For the last three years, our daughter’s education has consisted of time at home and time in school. It’s been a balance of conventional classroom learning, self-led learning and home tuition/activities. At home, there’s been a balance of academic work, respite, fun, relaxation, exercise, outdoor projects and extra-curricular activities. It’s been entirely bespoke and hugely varied. Our provision has evolved organically, in line with our daughter’s changing health and needs. It’s helped, of course, that my wife and I are both qualified teachers. I’ve now left headship. It’s helped that, when we needed to do something differently, I had the time and capacity to be a central part of it.
When our daughter took her first steps back on the school premises - when she was still battling considerable anxiety – it wasn’t into a classroom or a lesson, nor anywhere near a teacher. Those steps were outside, at the school’s Gardening Club, with me by her side, and under the nurturing wing of the school’s groundskeeper. No walls. No curriculum. No prejudgement. A reset.
A little time with me present at Gardening Club led to a little time without me at Gardening Club. A little time by herself at Gardening Club led to a little time with friends at Gardening Club. A little time with friends in Gardening Club led to a little time with friends on the school field…and later in the school canteen…and later in the art room…with friends and classmates and a teacher.
In the time that has passed since those vital first steps, our daughter has been on a bespoke timetable, planned in partnership with her school.
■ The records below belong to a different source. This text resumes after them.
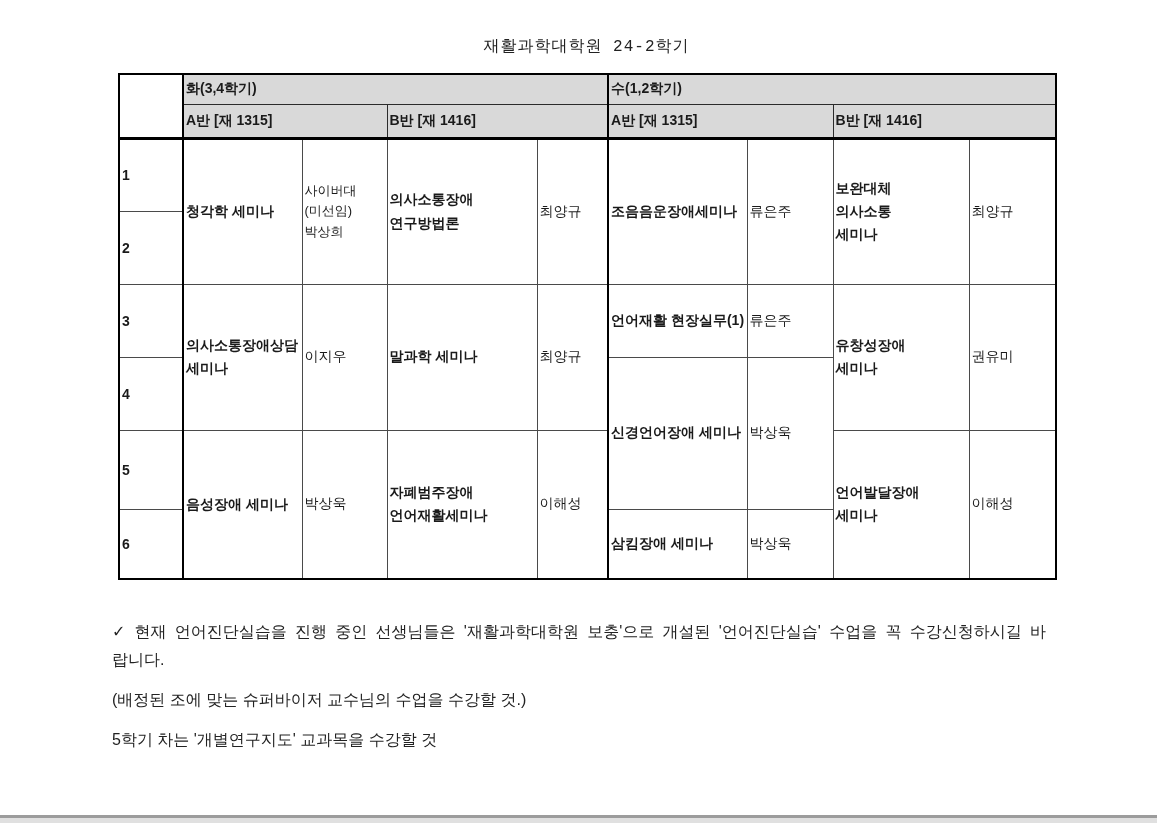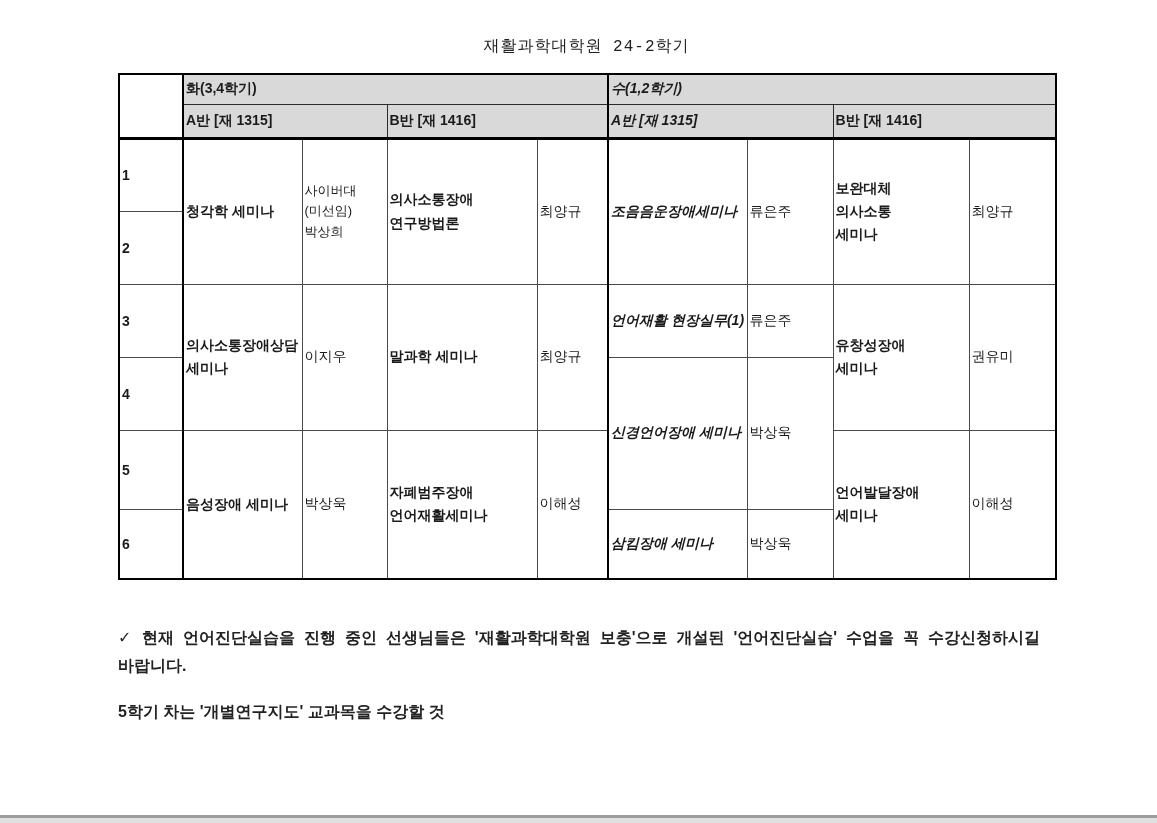--- a/index.html
+++ b/index.html
@@ -54,7 +54,7 @@
     border-right: 2px solid #000 !important;
     background: #fff;
   }
-  .sep-day { border-left: 2px solid #000 !important; font-style: italic; }
+  .sep-day { border-left: 2px solid #000 !important; }
   .course {
     font-weight: bold;
     font-size: 14px;

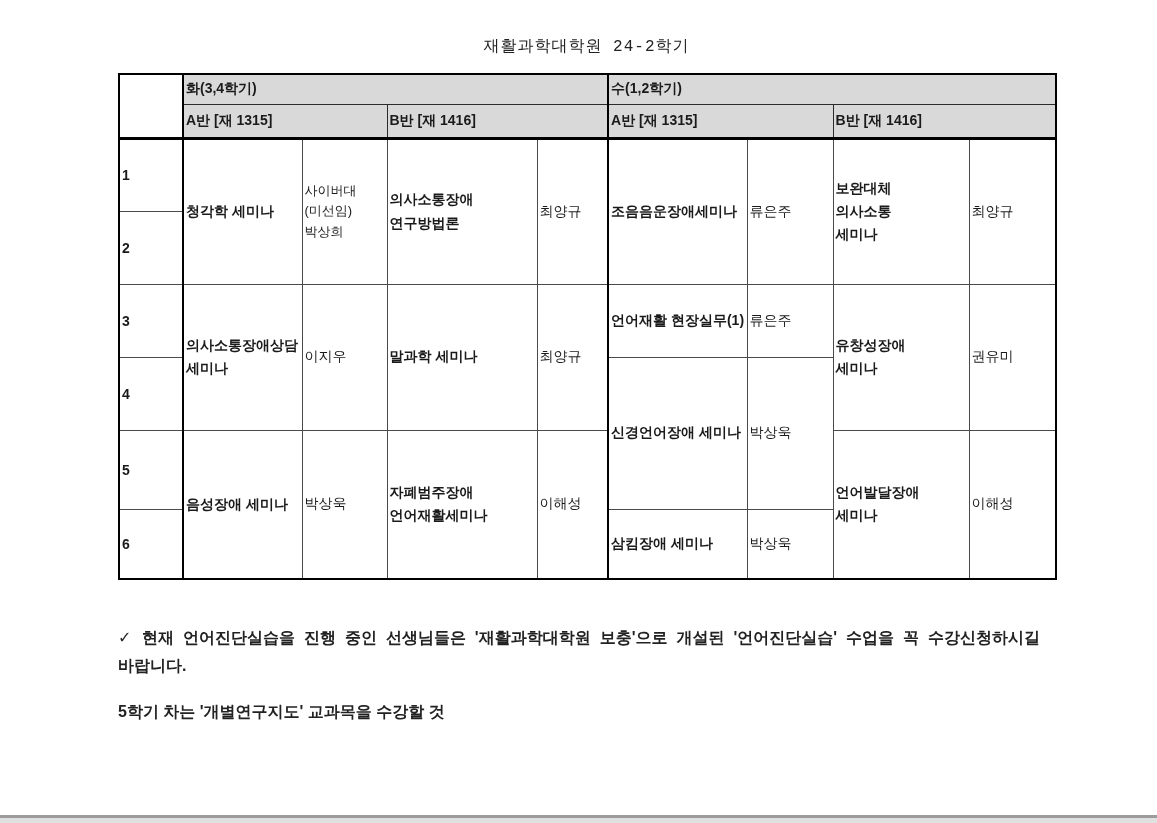--- a/index.html
+++ b/index.html
@@ -77,7 +77,7 @@
     line-height: 28px;
     color: #222;
   }
-  #notes .note-line { margin: 18px; font-weight: bold; }
+  #notes .note-line { margin: 12px; }
   #notes .justify {
     text-align: justify;
     word-spacing: 3px;

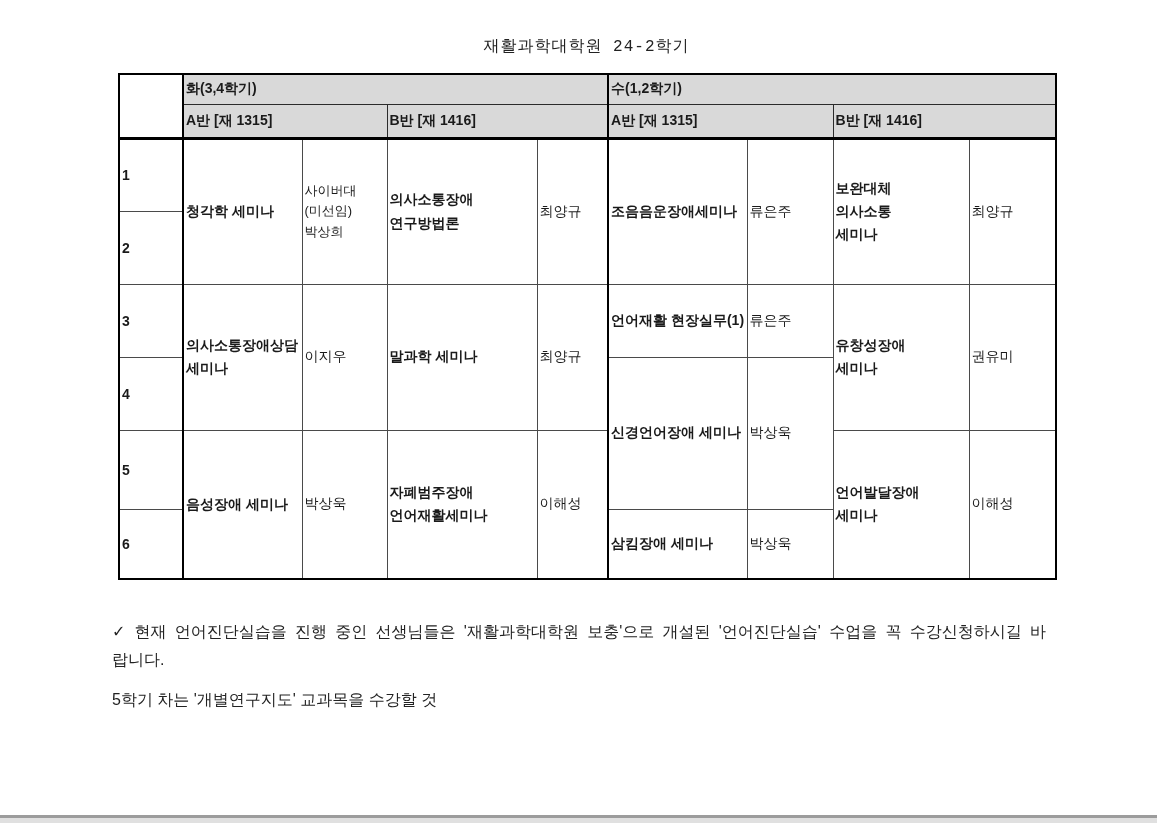--- a/index.html
+++ b/index.html
@@ -183,6 +183,7 @@
 
 <div id="notes">
   <p class="note-line justify">✓ 현재 언어진단실습을 진행 중인 선생님들은 '재활과학대학원 보충'으로 개설된 '언어진단실습' 수업을 꼭 수강신청하시길 바랍니다.</p>
+  <p class="note-line">(배정된 조에 맞는 슈퍼바이저 교수님의 수업을 수강할 것.)</p>
   <p class="note-line">5학기 차는 '개별연구지도' 교과목을 수강할 것</p>
 </div>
It’s been a balance of time in school and time at home. The timetable has grown and evolved, very steadily, as her health has improved. This hasn’t always been linear, which is why flexibility has been key.
Now the problem with part-time timetables and reduced timetables is that they often end up being too rigid. The scheduling has to be a certain way. For example, it can only last for a certain amount of time (which is invariably far too short). Or it has to include this lesson or that. Or it has to be full mornings by week three. This rigidity often becomes a huge stumbling block for families in situation like ours; the reduction in attendance is designed to help, yet the stipulations become just another barrier. Our daughter needed something different. We wanted something different, something far more intuitive, more child-led and…well, more flexible.
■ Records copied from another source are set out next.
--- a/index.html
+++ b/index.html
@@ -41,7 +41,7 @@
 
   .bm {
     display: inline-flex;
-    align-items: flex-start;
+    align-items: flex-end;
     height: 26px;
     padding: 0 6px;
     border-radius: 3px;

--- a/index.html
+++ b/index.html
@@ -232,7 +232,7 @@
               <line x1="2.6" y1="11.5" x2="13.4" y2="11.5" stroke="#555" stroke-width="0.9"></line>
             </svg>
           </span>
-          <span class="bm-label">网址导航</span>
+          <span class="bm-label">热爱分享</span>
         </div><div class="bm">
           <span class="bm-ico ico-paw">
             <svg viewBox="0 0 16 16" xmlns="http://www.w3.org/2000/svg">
The world, in 2025, is a very different place to the world I first started teaching in. And when it comes to education, the truth is that a huge number of children are struggling. A great many face barriers which prevent them from attending school regularly. A great many others are struggling in school. Some are masking. Some are just about coping. Some children and young people no longer feel safe in school. Some aren’t having their needs met.
For a myriad of reasons, school isn’t working as it should for a considerable proportion of the pupil population. We could look at culture in education, political ideology, school funding, technology and social media. We could point to Covid and the impact of the pandemic or any number of other factors. But one thing’s certain: far too many children and young people aren’t thriving.
It doesn’t have to be like this. We have it within our gift to do things differently in education. The concept of school can be much more flexible than we have traditionally known it.